General managers need to stay 2 steps ahead, says Honeywell CEO
KUALA LUMPUR: Darius Adamczyk, the new chief executive officer of diversified technology and manufacturing leader Honeywell, has big aspirations — to have the speed and passion of a small start-up and leverage on its know-how and brand.
He said it was important to partner with customers and come up with the right value offerings and business models.
“Honeywell will always be a technology company, and we are less challenged by it (technology) or the ability to analyse data (compared to other companies),” he said, adding that Honeywell had 12,000 software engineers around the world with “tremendous capabilities”.
“Whether aerospace, oil and gas, home and building — the biggest challenge in the Internet of Things (IoT) is to come up with solutions which create substantial value to our customers.”
He was speaking at a special roundtable conducted by the Malaysian Industry-Group for High Technology (MiGHT) yesterday to explore opportunities arising from Industrial Revolution 4.0.
The event was chaired by MiGHT president and chief executive officer Datuk Dr Mohd Yusoff Sulaiman.
Honeywell is one of the international companies sitting on MiGHT’s committee. Others include Rolls Royce and BAE Systems.
Adamczyk, who took on the post only a few months ago, emphasised the need to be close to customers across the world as the kind of services IOT needed required a customer-centric approach.
“I don’t lose sleep over the technology challenges, but whether our general managers are able to shift to the next business model.
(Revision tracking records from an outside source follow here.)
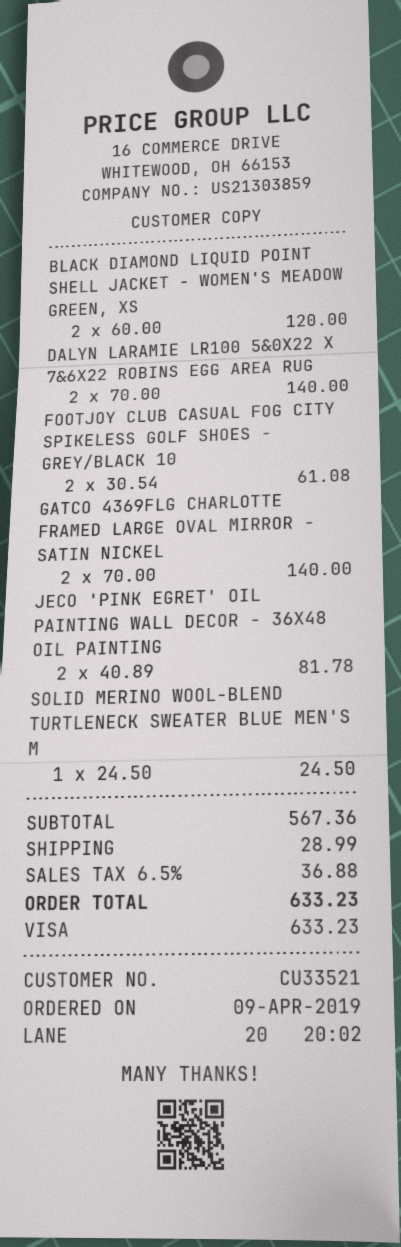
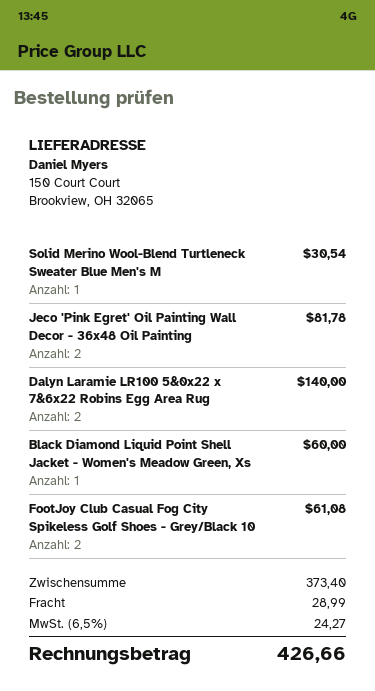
BLACK DIAMOND LIQUID POINT SHELL JACKET - WOMEN'S MEADOW GREEN, XS: 2 for 120.00 -> 1 for 60.00
GATCO 4369FLG CHARLOTTE FRAMED LARGE OVAL MIRROR - SATIN NICKEL: 2 for 140.00 -> none
SOLID MERINO WOOL-BLEND TURTLENECK SWEATER BLUE MEN'S M: 1 for 24.50 -> 1 for 30.54
subtotal: 567.36 -> 373.40
tax: 6.5% = 36.88 -> 6.5% = 24.27
total: 633.23 -> 426.66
Once we come up with one, technology follows.”
For Adamczyk, general managers had to stay at least two steps ahead of the industries and not get stuck in a “product mindset”.
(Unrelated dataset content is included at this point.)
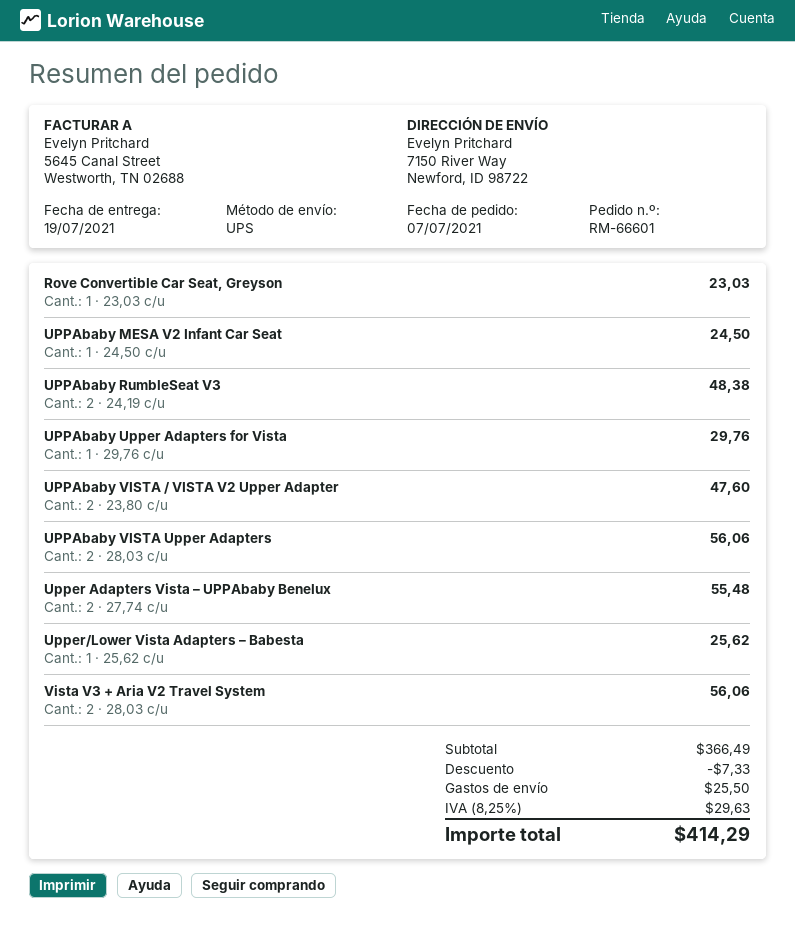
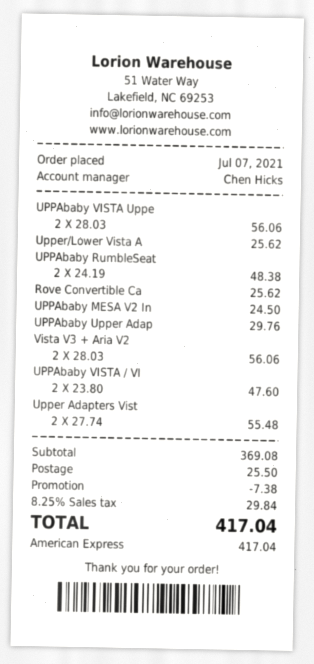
Rove Convertible Car Seat, Greyson: 1 x 23.03 = 23.03 -> 1 x 25.62 = 25.62
subtotal: 366.49 -> 369.08
discount: 7.33 -> 7.38
tax: 8.25% = 29.63 -> 8.25% = 29.84
total: 414.29 -> 417.04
“Customers now want energy conservation, energy savings or a clean environment,” he said, adding that strategies included both hardware and software solutions.
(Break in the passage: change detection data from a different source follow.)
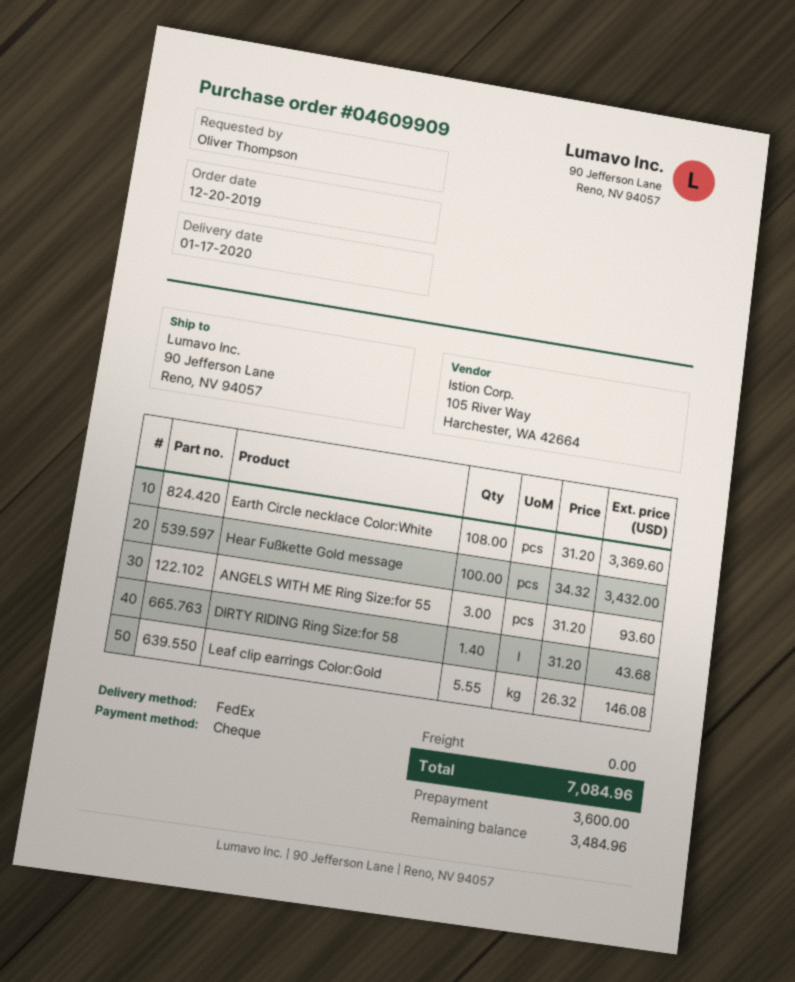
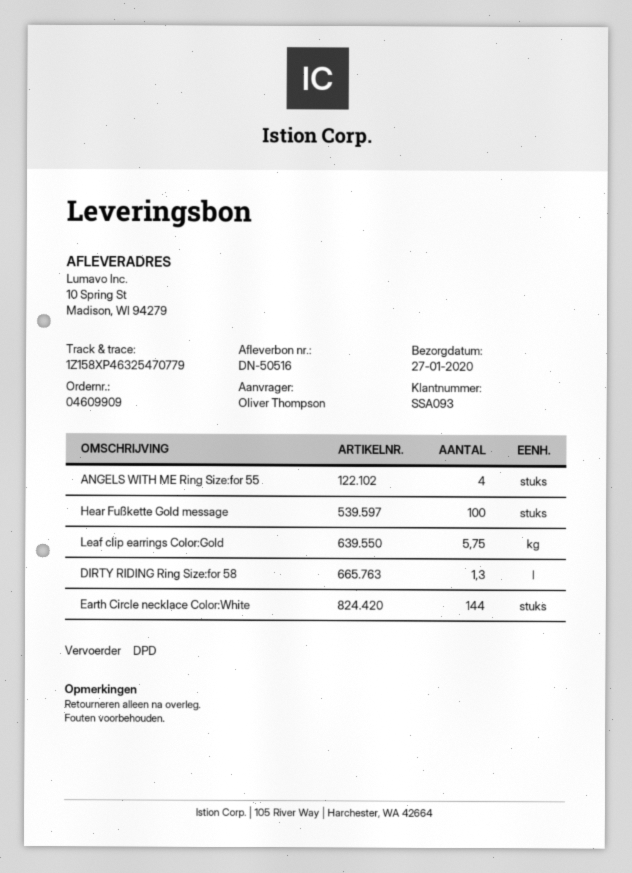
delivery date: 2020-01-17 -> 2020-01-27
shipping method: FedEx -> DPD
ship to: 90 Jefferson Lane, Reno, NV 94057 -> 10 Spring St, Madison, WI 94279
Earth Circle necklace Color:White: 108 -> 144
ANGELS WITH ME Ring Size:for 55: 3 -> 4
DIRTY RIDING Ring Size:for 58: 1.4 -> 1.3
Leaf clip earrings Color:Gold: 5.55 -> 5.75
Responding to questions from captains of the Malaysian automotive, transportation, heavy industries, pharmaceutical and investment agencies, Adamczyk said challenges arising from disruptive technologies to the various industries were common globally.
In assessing disruptive technologies, he warned that it was important to see if the existing businesses could be disruptors themselves, would allow disruption or have to move out of the industry.
“The key is to ensure that the assessment is done early and not when it becomes obvious.”
Honeywell, he added, would be keen to share and brainstorm with the various players in facing these challenges.
With a dearth in software engineering talent, the company is also keen to help Malaysia develop relevant skill sets.
Adamczyk said the support of the government and Malaysian hospitality had made it more exciting for the company, which voted among “World’s Most Admired Companies” by Fortune magazine, to have operations in Malaysia.
Honeywell Asean president Briand Greer said the company, which had been in Malaysia for 30 years, had doubled its sales force.
He said it was not just about hiring, but also developing and retaining talents within the organisation.
(From left) Malaysian Industry-Group for High Technology president and chief executive officer Datuk Dr Mohd Yusoff Sulaiman, Honeywell chief executive officer Darius Adamczyk and Honeywell Asean president Briand Greer at a roundtable session conducted by the Malaysian Industry-Group for High Technology in Kuala Lumpur yesterday.